Sebagai salah satu contoh, dalam Islam kita diajarkan untuk mengamalkan doa keselamatan, kebaikan dunia dan akhirat yang berbunyi:
رَبَّنَا آتِنَا فِي الدُّنْيَا حَسَنَةً وَفِي الْآخِرَةِ حَسَنَةً وَقِنَا عَذَابَ النَّارِ
Artinya : "Tuhan kami, berikan kami kebaikan di dunia dan kebaikan di akhirat. Lindungilah kami dari siksa neraka."
Doa ini berdasarkan hadits Dari Anas, ia berkata, 'Kebanyakan doa yang dibaca Rasulullah SAW adalah 'Allāhumma, ātinā fiddunyaa hasanah, wa fil akhirati hasanah, waqinaa 'adzaabannaar." (HR Bukhari dan Muslim).
Selain dari hadis, doa sapu jagat merupakan kutipan ayat yang diambil dari kitab suci Alquran, berikut ini:
وَمِنْهُمْ مَّنْ يَّقُوْلُ رَبَّنَآ اٰتِنَا فِى الدُّنْيَا حَسَنَةً وَّفِى الْاٰخِرَةِ حَسَنَةً وَّقِنَا عَذَابَ النَّارِ
Artinya: Dan di antara mereka ada yang berdoa, "Ya Tuhan kami, berilah kami kebaikan di dunia dan kebaikan di akhirat, dan lindungilah kami dari azab neraka." (QS. Al-Baqarah Ayat 201).

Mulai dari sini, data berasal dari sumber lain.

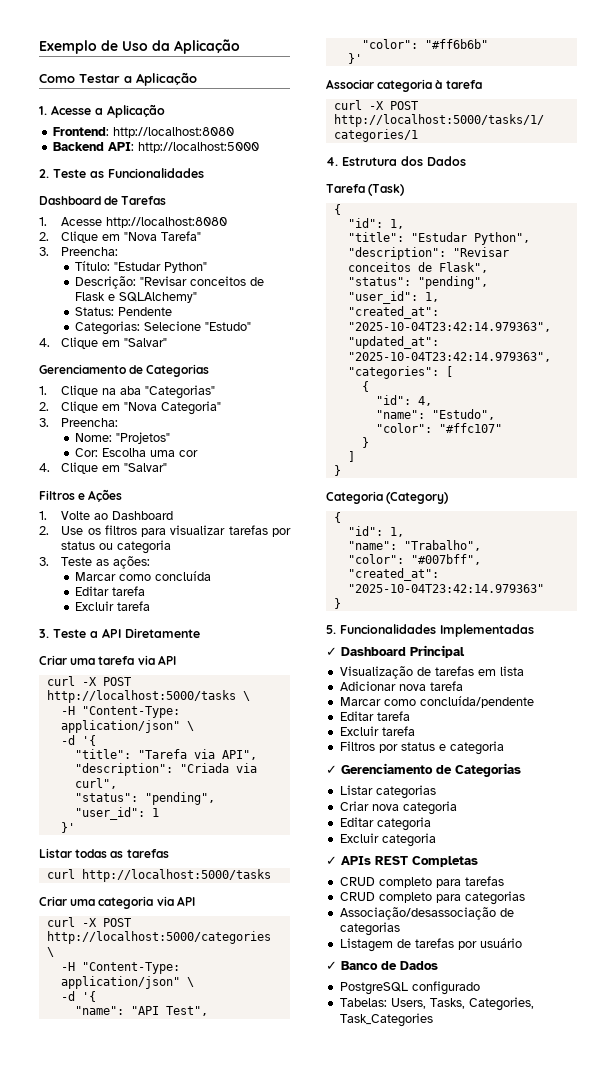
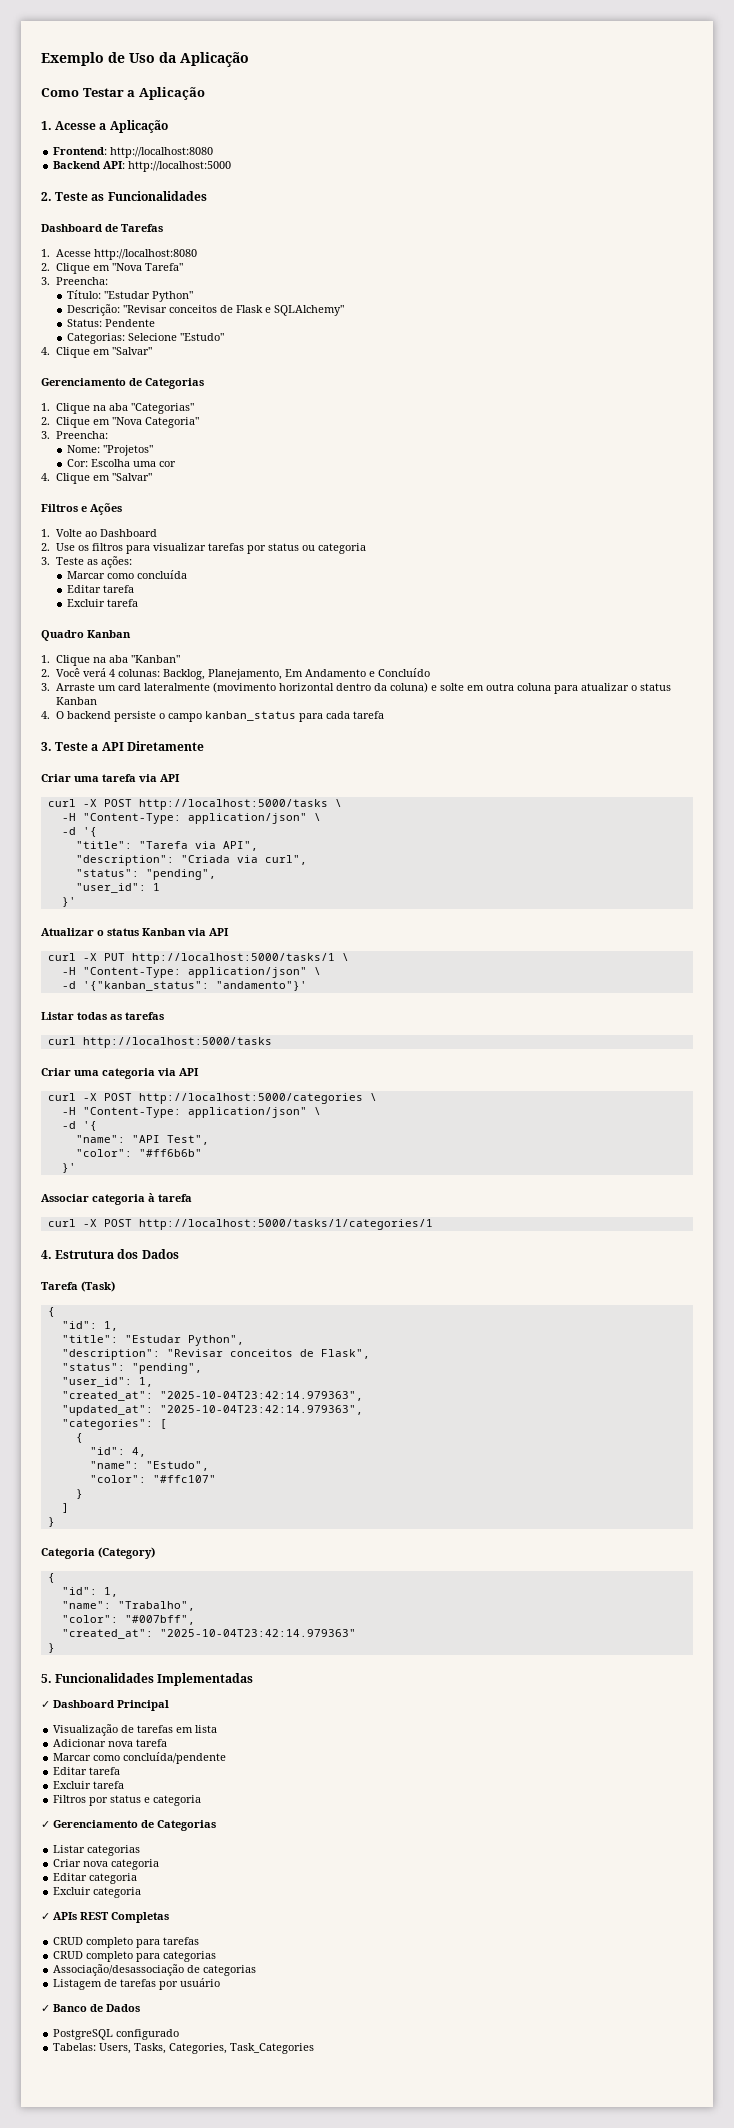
+ Quadro Kanban
+ 1. Clique na aba "Kanban"
+ 2. Você verá 4 colunas: Backlog, Planejamento, Em Andamento e Concluído
+ 3. Arraste um card lateralmente (movimento horizontal dentro da coluna) e solte em outra coluna para atualizar o status Kanban
+ 4. O backend persiste o campo kanban_status para cada tarefa
+ Atualizar o status Kanban via API
+ curl -X PUT http://localhost:5000/tasks/1 \
+ -H "Content-Type: application/json" \
+ -d '{"kanban_status": "andamento"}'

Doa lain dalam islam yang memohon keselamatan dan kebahagiaan juga diajarkan lewat doa yang berbunyi :
اَللّٰهُمَّ اِنَّا نَسْئَلُكَ سَلَامَةً فِى الدِّيْنِ، وَعَافِيَةً فِى الْجَسَدِ وَزِيَادَةً فِى الْعِلْمِ وَبَرَكَةً فِى الرِّزْقِ وَتَوْبَةَ قَبْلَ الْمَوْتِ وَرَحْمَةً عِنْدَ الْمَوْتِ وَمَغْفِرَةً بَعْدَ الْمَوْتِ، اَللّٰهُمَّ هَوِّنْ عَلَيْنَا فِيْ سَكَرَاتِ الْمَوْتِ، وَنَجَاةً مِنَ النَّارِ وَالْعَفْوَعِنْدَ الْحِسَابِ
Artinya : “Ya Allah, sesungguhnya kami meminta kepada engkau akan keselamatan pada agama, afiyah pada jasad, pertambahan pada ilmu, keberkahan pada rezeki, taubat sebelum kematian, rahmat ketika mati, dan ampunan setelah kematian".
Jadi tujuan pendidikan KHD jika ditinjau dari ajaran agama Islam merupakan satu hal yang sejalan dengan ajaran agama islam, yaitu mencari keselamatan dan kebahagiaan baik di dunia maupun di akhirat.
Benang merah yang dapat kita tarik dari Filosofis KHD tentang pemikiran Bukan Tabularasa dan Tujuan pendidikan menurut pandangan Islam merupakan dua hal yang seiring sejalan tidak mengandung unsur pertentangan sedikitpun.
“Setiap rumah adalah sekolah, setiap orang adalah guru” (KHD, 1936, Dasar-Dasar Pendidikan) untuk itu marilah bersama kita ikut mencerdaskan kehidupan bangsa, karena pendidikan bukan semata-mata di sekolah, bukan semata-mata tanggung jawab guru saja. Kita sebagai orang tua, individu atau kelompok masyarakat dari komponen manapun dengan latar belakang pekerjaan apapun sejatinya memiliki tanggung jawab yang sama untuk ikut mencerdaskan kehidupan bangsa.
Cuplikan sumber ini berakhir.